Se si utilizza quest'ottica, viene ad assumere un valore fortemente simbolico anche l'asma che affligge il figlio di Mel Gibson. Si tratta, infatti, di un riferimento piuttosto diretto ad IT di Stephen King, il cui protagonista è, per l'appunto, un ragazzino sofferente d'asma che, insieme ad un gruppo di suoi amici, deve liberare la città da un terribile mostro. Anche qui, la malattia gioca un ruolo fondamentale generando tutta una serie di situazioni troppo complicate da riassumere in questa sede, ma che presenta, comunque, due caratteristiche fondamentali che sono:

1.      generalmente colpisce i ragazzini fino a 10, 12 anni e sparisce (da sola) con lo sviluppo, quando, cioè i bambini cambiano e diventano piccoli adulti;


2.      la cura per le crisi di asma è, come nel film, quella specie di bomboletta che "miracolosamente" permette di riprendere a respirare. Nel libro la medicina viene accusata dal farmacista, in una discussione con il ragazzino, di essere sostanzialmente un placebo "E' solo acqua Bill, H2O…".


Con questo riferimento, dunque, il regista sembra voler assumere il concetto centrale del romanzo e cioè che i bambini vivono in un mondo dove il soprannaturale è reale, che solo la fede (naturalmente non in senso religioso) li può salvare e che, se il soprannaturale viene a minacciare il nostro mondo, loro sono gli unici in grado di salvarlo.


In conclusione, è il caso di dire che elemento non trascurabile di Signs è la violenta contrapposizione fra il figlio ed il padre (senza precedenti negli altri film).

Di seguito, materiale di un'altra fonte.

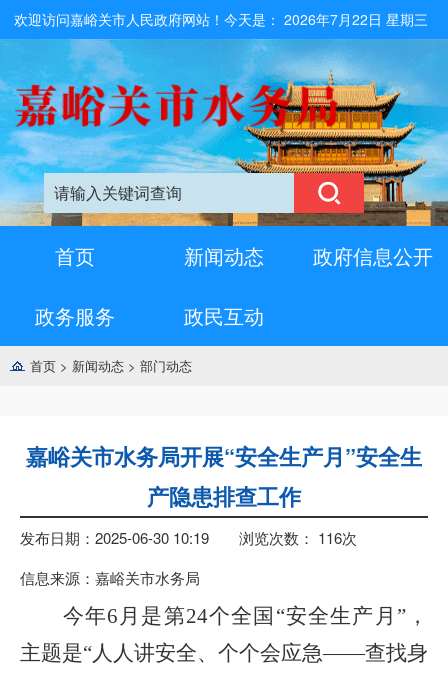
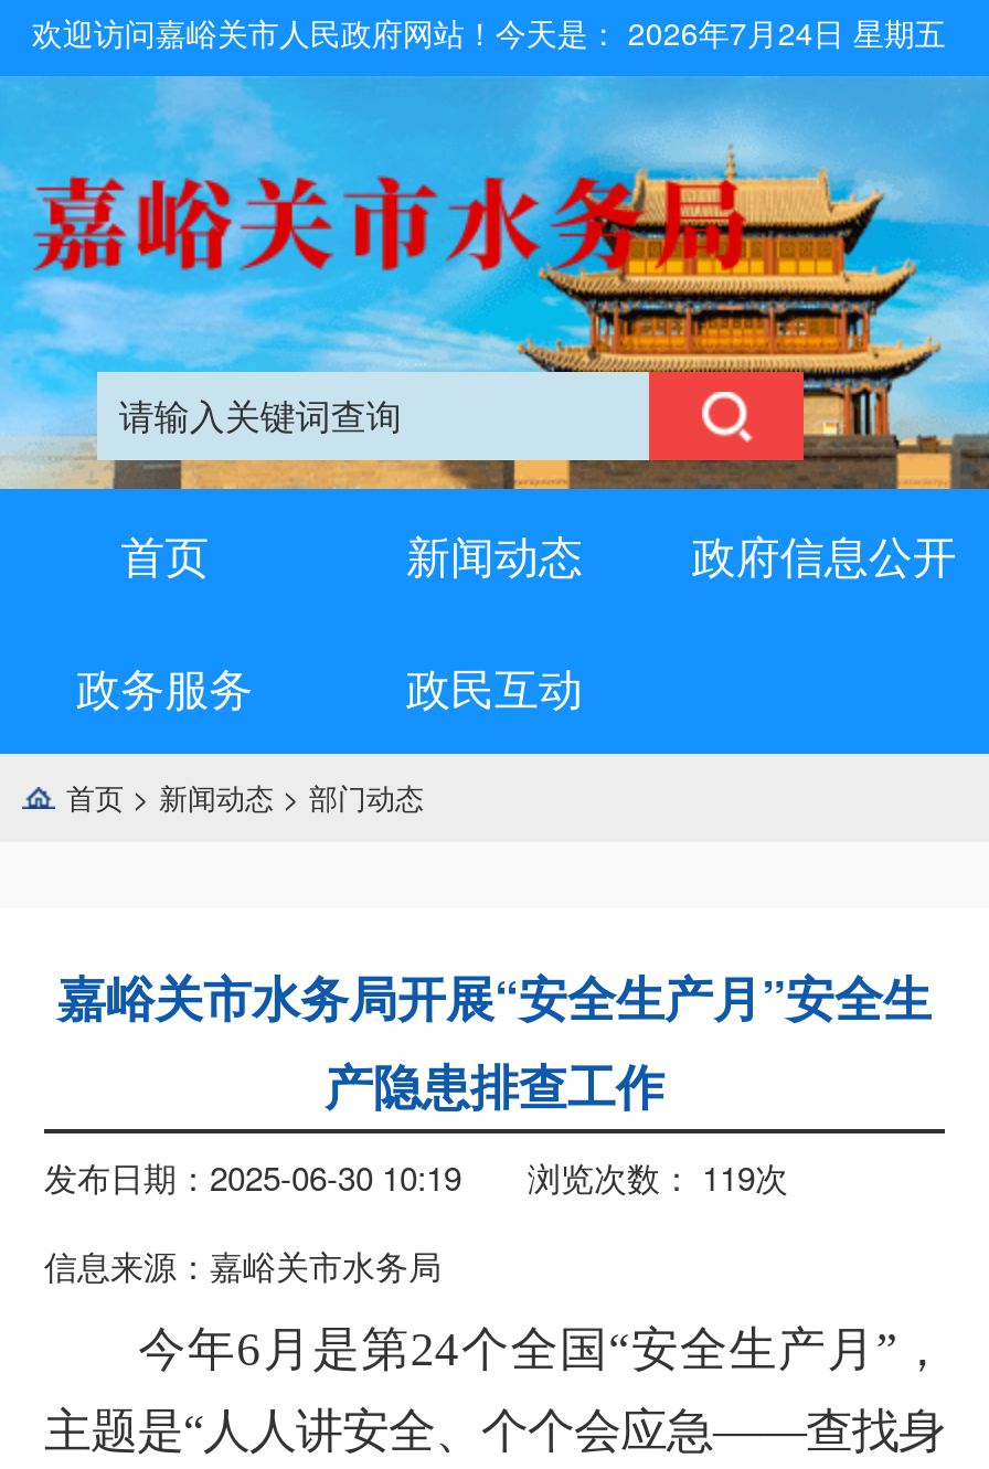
[14,9,428,29] 欢迎访问嘉峪关市人民政府网站！今天是：2026年7月22日 星期三 -> [32,10,946,54] 欢迎访问嘉峪关市人民政府网站！今天是：2026年7月24日 星期五
[20,527,357,548] 发布日期：2025-06-30 10:19 浏览次数：116次 -> [44,1153,788,1200] 发布日期：2025-06-30 10:19 浏览次数：119次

Il figlio contesta al padre di aver perso la fede (questa volta in senso religioso) che è, comunque, una porta verso il soprannaturale, chiudendo la quale Mel Gibson "tradisce" il figlio lasciandolo da solo ad affrontarlo. Per questo è affezionato allo zio che mostra numerosi tratti infantili e che, quando il fratello gli dice che "gli uomini si dividono in due categorie …" si riconosce senza esitazione (anzi con entusiasmo) nella categoria di quelli che ai miracoli ci credono. Ecco perché nel finale Mel Gibson ritrova la fede (anche, e soprattutto, nel soprannaturale).